2011/10/28  <[log in to unmask]>:
> As for the conjunction Dr Mclaren mentioned in his response, I wonder
> whether one can perform conjunction on two separate one-sample t test models
> instead of a single 2nd level ANOVA or factorial model because one might
> prefer partitioned errors to pooled errors when performing a multiway ANOVA
> analysis.

If there are no violations of spherecity, then pooling is acceptable.
If you can correct for violations of spherecity, then pooling is also
acceptable. In the case of between subject effects -- there is no
spherecity violations and thus pooling is very common. The more
subjects, the better the variance estimates will be. This works across
subjects. In imaging, the data is also pooled across voxels, but the
same statements hold.
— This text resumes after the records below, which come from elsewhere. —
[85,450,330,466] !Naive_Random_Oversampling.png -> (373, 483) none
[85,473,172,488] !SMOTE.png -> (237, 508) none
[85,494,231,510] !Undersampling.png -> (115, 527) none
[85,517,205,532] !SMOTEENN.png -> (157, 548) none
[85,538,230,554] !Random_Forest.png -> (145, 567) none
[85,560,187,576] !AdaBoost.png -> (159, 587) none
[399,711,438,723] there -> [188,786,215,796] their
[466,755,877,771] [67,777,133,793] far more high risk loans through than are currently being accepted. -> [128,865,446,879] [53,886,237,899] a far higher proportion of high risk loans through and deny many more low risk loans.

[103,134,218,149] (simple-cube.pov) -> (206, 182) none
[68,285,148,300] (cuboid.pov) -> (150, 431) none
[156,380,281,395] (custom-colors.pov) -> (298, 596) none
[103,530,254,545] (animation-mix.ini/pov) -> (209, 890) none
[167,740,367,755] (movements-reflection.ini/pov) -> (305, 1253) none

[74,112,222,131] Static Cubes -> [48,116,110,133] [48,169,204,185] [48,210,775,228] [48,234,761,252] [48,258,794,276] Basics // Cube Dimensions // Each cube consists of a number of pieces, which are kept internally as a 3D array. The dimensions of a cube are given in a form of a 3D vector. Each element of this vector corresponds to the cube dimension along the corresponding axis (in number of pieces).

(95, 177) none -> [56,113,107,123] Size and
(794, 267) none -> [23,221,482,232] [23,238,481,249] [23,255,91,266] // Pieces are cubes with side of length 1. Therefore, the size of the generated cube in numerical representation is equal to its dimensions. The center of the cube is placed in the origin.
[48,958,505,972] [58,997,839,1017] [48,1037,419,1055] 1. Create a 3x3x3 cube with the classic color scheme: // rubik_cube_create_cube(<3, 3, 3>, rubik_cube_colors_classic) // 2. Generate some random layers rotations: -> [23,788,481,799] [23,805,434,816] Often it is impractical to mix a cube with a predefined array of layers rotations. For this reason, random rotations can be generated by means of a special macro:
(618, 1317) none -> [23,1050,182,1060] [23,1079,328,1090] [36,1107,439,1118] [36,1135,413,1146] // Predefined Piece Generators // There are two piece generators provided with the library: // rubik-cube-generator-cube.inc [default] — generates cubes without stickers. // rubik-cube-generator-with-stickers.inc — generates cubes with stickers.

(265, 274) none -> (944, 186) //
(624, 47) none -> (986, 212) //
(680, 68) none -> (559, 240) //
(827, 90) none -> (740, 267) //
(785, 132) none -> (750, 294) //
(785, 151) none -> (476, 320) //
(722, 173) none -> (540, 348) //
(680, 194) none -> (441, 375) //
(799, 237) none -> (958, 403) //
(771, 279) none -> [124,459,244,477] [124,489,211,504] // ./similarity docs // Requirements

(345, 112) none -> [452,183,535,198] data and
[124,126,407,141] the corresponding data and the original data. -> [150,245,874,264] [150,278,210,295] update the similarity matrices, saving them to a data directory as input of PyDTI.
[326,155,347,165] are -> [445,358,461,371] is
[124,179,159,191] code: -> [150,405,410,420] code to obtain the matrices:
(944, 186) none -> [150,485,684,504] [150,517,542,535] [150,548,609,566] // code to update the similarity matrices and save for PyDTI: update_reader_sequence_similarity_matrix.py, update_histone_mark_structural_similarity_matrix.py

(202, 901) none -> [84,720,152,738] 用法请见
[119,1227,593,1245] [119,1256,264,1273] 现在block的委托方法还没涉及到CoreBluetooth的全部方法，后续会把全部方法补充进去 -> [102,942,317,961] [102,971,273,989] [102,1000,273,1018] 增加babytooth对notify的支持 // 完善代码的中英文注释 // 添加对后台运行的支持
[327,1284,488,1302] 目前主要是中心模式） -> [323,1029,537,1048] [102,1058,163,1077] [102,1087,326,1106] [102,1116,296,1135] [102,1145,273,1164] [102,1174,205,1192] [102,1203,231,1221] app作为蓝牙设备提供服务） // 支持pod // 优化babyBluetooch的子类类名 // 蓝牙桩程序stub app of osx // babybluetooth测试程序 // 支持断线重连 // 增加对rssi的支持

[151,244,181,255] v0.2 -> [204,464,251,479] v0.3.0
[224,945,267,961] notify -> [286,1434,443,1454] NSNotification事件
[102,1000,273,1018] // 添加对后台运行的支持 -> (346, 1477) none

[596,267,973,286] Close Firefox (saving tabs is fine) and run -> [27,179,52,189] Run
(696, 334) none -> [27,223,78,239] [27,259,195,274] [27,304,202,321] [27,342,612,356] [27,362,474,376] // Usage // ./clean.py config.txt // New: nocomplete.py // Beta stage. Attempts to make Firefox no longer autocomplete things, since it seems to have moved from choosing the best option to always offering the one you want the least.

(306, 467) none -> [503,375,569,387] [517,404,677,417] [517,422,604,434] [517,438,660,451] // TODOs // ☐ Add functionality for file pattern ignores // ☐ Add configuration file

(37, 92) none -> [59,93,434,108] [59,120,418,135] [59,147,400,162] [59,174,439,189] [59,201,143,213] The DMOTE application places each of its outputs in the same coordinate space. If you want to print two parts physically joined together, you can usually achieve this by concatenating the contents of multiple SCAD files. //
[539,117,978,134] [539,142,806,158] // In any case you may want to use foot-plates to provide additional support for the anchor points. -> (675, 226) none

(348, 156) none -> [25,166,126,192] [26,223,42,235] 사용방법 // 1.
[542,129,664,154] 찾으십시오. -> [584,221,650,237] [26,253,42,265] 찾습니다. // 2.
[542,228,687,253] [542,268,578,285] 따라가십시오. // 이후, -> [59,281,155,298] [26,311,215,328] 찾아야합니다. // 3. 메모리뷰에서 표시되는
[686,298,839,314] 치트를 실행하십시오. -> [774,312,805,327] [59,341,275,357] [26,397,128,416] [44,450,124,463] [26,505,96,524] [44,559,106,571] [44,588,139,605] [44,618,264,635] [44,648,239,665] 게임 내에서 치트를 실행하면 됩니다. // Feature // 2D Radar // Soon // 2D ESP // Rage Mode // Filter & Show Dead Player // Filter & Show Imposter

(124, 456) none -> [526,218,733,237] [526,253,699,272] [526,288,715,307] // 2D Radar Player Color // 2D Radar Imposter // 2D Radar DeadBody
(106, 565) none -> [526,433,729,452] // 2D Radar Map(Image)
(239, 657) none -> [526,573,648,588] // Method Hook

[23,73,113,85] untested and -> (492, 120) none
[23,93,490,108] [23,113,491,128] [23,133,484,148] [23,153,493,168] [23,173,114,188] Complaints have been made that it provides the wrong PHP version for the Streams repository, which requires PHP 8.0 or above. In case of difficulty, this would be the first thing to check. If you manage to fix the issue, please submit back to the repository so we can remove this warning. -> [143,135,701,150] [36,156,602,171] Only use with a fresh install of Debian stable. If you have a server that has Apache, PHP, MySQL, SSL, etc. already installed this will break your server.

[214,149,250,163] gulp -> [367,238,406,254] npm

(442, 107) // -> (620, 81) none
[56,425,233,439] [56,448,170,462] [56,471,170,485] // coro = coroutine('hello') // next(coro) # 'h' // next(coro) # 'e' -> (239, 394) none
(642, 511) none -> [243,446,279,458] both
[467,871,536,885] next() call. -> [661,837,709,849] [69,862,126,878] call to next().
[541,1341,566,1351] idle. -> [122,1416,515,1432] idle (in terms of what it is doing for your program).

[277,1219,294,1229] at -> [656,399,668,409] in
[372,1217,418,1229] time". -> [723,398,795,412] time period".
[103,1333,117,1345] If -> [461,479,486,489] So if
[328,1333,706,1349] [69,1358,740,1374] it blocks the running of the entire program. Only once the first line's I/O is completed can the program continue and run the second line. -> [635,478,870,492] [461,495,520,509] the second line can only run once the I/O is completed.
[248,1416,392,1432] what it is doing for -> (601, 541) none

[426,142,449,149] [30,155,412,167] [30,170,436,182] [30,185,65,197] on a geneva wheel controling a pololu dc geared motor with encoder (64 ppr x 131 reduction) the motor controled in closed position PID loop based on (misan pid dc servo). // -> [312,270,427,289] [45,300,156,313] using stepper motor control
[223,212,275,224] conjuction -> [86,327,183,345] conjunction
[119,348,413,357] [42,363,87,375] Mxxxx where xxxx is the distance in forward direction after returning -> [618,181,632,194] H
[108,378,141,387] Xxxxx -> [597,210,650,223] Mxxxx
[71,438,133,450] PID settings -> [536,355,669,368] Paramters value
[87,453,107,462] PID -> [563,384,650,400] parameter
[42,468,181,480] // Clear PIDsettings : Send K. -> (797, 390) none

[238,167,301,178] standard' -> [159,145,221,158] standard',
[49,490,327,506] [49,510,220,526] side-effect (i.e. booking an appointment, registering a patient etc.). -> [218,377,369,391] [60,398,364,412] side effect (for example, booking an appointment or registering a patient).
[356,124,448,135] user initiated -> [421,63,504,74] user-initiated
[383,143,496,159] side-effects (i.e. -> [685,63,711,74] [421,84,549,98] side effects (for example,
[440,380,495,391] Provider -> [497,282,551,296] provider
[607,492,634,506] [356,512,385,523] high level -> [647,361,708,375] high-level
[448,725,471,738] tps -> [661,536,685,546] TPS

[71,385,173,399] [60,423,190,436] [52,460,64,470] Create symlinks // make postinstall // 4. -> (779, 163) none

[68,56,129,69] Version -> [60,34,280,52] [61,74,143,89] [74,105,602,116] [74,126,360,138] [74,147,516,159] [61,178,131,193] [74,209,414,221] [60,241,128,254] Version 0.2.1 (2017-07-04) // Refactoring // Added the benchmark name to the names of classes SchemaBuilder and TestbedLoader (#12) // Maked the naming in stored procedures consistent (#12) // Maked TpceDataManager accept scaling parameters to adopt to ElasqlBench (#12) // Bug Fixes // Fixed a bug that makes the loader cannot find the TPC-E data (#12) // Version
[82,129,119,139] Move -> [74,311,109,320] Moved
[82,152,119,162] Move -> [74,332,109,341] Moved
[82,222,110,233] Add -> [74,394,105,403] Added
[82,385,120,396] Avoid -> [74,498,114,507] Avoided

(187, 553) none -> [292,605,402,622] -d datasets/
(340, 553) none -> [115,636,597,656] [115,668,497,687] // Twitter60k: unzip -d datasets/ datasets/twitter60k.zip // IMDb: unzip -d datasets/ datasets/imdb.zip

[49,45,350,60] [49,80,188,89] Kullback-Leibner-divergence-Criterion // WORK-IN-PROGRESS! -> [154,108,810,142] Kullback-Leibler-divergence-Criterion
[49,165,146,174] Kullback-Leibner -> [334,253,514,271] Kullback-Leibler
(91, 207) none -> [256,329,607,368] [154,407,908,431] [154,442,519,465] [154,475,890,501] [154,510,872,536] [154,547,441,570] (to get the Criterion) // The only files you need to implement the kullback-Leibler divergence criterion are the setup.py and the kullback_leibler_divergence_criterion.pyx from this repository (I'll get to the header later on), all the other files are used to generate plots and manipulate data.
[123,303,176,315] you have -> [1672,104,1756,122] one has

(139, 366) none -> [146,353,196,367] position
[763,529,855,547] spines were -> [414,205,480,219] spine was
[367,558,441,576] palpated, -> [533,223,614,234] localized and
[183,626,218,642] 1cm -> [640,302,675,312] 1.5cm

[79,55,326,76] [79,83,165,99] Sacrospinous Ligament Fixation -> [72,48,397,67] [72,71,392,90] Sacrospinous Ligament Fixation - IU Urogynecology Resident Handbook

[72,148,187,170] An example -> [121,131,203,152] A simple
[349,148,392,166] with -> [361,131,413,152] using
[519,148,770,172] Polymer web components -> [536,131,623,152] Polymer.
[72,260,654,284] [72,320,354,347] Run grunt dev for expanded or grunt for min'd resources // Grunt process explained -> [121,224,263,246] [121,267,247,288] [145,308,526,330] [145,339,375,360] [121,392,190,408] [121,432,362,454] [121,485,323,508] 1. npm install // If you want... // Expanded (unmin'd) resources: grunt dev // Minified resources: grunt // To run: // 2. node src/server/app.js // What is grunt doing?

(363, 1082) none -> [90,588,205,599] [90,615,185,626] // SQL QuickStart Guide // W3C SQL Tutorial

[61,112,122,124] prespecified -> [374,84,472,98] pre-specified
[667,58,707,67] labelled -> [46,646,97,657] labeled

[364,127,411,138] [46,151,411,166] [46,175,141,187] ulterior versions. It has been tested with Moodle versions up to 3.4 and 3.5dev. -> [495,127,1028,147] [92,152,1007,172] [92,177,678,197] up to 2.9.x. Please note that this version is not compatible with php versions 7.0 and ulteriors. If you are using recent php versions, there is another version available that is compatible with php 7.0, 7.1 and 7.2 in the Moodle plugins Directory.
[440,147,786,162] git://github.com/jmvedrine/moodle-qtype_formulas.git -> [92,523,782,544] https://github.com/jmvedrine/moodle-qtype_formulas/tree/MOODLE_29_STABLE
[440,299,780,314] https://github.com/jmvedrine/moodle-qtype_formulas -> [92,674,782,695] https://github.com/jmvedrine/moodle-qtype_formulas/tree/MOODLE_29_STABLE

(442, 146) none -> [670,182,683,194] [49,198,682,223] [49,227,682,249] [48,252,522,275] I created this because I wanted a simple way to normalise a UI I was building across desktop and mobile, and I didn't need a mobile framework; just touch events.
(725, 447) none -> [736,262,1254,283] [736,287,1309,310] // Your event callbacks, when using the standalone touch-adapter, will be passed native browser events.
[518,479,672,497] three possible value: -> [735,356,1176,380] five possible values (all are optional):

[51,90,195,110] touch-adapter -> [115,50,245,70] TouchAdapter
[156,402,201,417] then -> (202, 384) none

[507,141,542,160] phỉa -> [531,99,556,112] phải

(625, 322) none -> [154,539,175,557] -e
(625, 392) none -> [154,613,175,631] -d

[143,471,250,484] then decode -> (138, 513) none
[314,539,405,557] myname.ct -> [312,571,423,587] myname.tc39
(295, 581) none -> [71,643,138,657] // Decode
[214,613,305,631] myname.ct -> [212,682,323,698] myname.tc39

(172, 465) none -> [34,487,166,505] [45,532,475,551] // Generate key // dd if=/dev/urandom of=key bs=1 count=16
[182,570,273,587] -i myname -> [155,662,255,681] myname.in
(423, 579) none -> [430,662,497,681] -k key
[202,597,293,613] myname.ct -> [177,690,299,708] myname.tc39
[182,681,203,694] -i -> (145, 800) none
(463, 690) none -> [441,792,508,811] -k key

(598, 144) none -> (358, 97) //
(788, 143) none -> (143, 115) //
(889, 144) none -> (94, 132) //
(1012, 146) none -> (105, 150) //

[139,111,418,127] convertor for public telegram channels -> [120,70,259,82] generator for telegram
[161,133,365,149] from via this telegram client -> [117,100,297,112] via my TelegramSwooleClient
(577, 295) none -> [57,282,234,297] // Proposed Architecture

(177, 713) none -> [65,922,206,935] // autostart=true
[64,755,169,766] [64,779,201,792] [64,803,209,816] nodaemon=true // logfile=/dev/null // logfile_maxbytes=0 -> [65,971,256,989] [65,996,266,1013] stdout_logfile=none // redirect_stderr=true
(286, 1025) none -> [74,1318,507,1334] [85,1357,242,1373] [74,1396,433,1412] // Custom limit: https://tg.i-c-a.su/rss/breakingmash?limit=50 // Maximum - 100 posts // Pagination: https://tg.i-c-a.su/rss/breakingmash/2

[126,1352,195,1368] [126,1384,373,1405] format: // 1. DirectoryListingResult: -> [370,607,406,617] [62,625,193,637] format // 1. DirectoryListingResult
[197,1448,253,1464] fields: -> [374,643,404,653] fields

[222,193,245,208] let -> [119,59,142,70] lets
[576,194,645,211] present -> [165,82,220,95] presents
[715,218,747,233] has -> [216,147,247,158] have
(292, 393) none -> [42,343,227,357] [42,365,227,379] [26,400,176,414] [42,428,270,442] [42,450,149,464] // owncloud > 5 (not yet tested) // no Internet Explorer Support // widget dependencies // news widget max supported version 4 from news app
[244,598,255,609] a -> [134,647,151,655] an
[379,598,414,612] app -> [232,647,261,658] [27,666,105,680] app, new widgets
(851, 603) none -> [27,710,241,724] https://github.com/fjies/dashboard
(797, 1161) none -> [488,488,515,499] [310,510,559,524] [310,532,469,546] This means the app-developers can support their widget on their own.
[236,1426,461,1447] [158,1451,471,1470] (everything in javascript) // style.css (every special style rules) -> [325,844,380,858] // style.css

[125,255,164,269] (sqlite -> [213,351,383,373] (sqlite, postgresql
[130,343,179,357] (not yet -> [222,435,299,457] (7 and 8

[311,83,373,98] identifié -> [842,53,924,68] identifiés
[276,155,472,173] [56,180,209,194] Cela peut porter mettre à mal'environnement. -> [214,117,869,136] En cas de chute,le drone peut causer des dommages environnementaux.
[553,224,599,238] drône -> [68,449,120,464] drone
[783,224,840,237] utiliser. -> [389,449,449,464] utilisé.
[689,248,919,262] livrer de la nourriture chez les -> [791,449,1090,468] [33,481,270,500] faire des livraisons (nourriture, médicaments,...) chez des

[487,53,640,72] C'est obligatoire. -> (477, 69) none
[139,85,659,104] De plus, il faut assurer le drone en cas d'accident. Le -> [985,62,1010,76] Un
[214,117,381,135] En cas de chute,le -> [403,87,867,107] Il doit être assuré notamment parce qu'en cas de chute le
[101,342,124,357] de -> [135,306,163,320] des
The idea behind pooling across voxels is that
you get a better measure of the variance-covariance between levels of
different factors. However, the ability to correct for violations of
non-spherecity in a NxM within-subject design is dependent on the
specified covariance stucture and the actual covariance structure.
Differences between these would lead to uncorrected violations in
spherecity. The effect these violations is something that I am
currently testing.

>
>
>
> For example, let's say that we have a 2 by 2 within-subject design with
> factors and corresponding levels A1 A2 and B1 B2. And I am interested in the
> overlapping regions activated in A1-A2 and B1-B2, i.e. the conjunction
> of both main effects.
>

I would personally use two models to test this conjunction (or GLM
Flex -- http://www.nmr.mgh.harvard.edu/harvardagingbrain/People/AaronSchultz/GLM_Flex.html).

>
>
> So in 1st level GLM with regressors A1B1 A1B2 A2B1 A2B2, uni-dimension
> F-contrasts or T-contrasts  ( [1 1 -1 -1] and [1 -1 1 -1]) can be drawn. On
> second level, I plan to build two seperate GLMs, each of which models the
> main effects of A and B respectively ( thus the error is partitioned over
> different effects of interest). Since I only have 1 contrast of  interest
> for each main effect per subject, one-sample t test might seem the most
> straightforward choice.
>
>
>
> Then the problem arises because I don't know how to perform conjunction
> analysis of both main effects. Any ideas or comments?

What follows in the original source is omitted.